- Opening Delimiter -

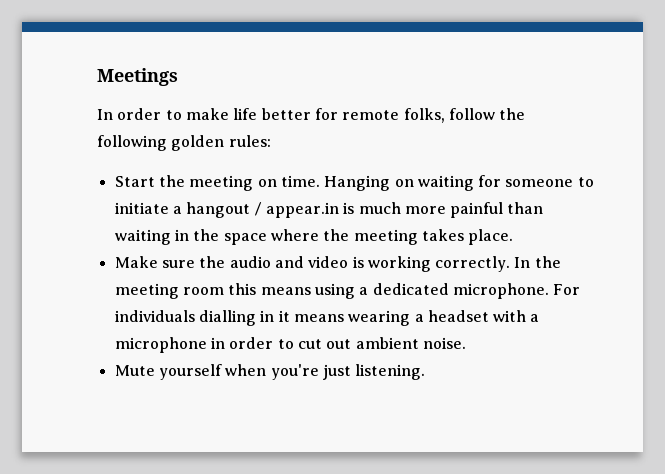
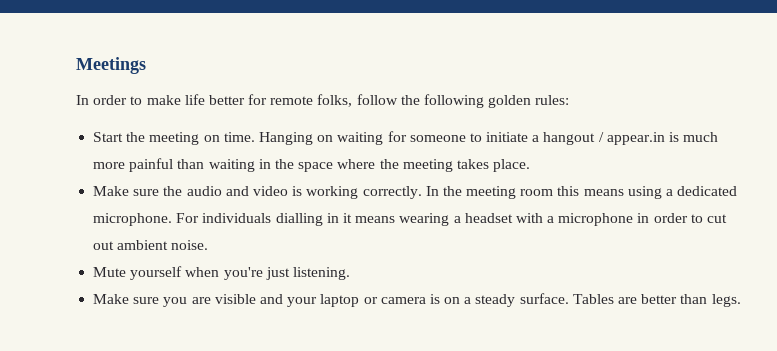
(426, 372) none -> [93,293,741,307] // Make sure you are visible and your laptop or camera is on a steady surface. Tables are better than legs.

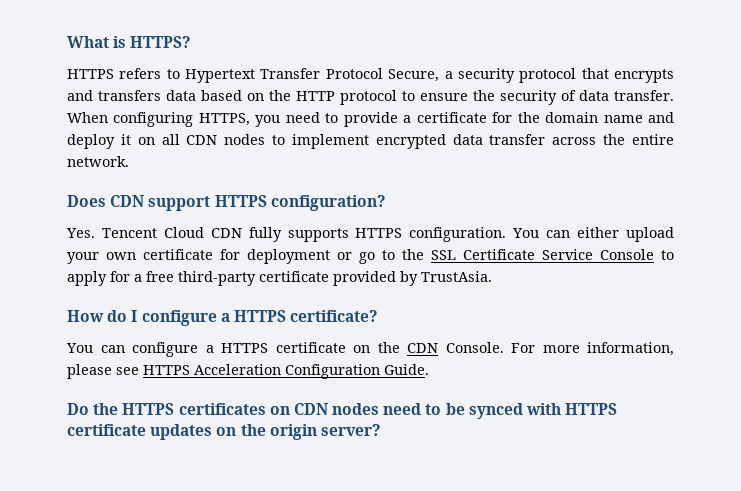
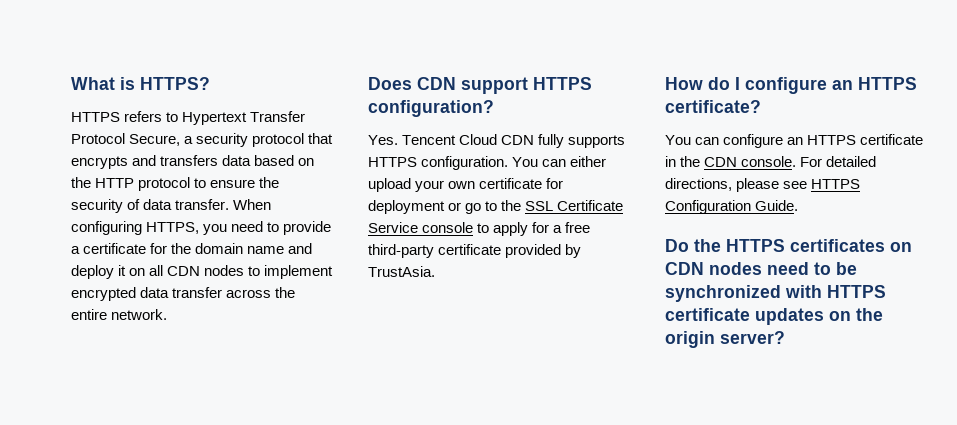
[600,249,654,260] Console -> [422,222,474,233] console
[220,313,230,322] a -> [832,80,853,90] an
[205,342,370,353] a HTTPS certificate on -> [787,134,924,145] [665,156,676,167] an HTTPS certificate in
[445,342,674,356] Console. For more information, -> [741,156,877,167] [665,178,732,191] console. For detailed directions,
[194,364,281,375] Acceleration -> (861, 184) none
[468,403,523,419] synced -> [665,285,781,302] synchronized

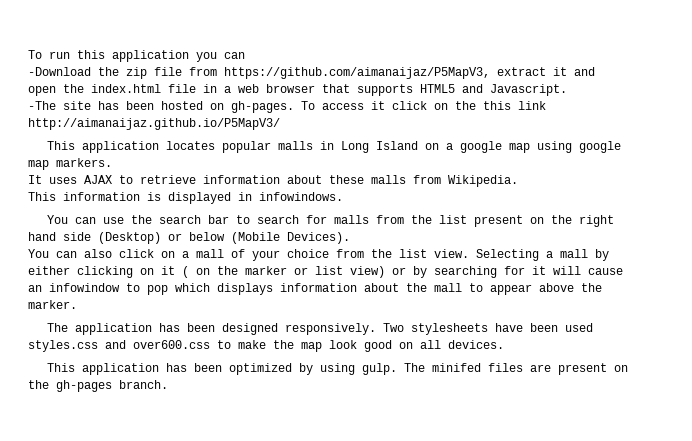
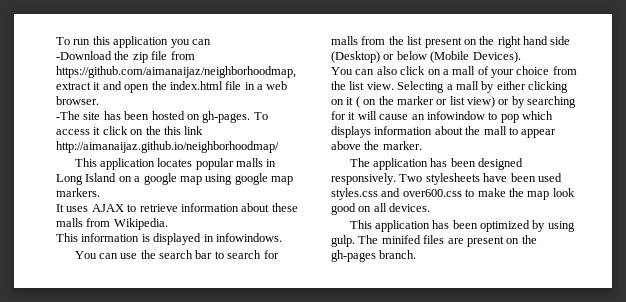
[224,67,490,79] https://github.com/aimanaijaz/P5MapV3, -> [56,66,296,78] https://github.com/aimanaijaz/neighborhoodmap,
[266,84,567,96] browser that supports HTML5 and Javascript. -> [56,96,99,105] browser.
[28,118,280,130] http://aimanaijaz.github.io/P5MapV3/ -> [56,141,279,153] http://aimanaijaz.github.io/neighborhoodmap/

- Closing Delimiter -

### WORK INSTRUCTION
Lines with "github" in the listing above: count them and give the total, nothing else.

### EXERCISE ANSWER
2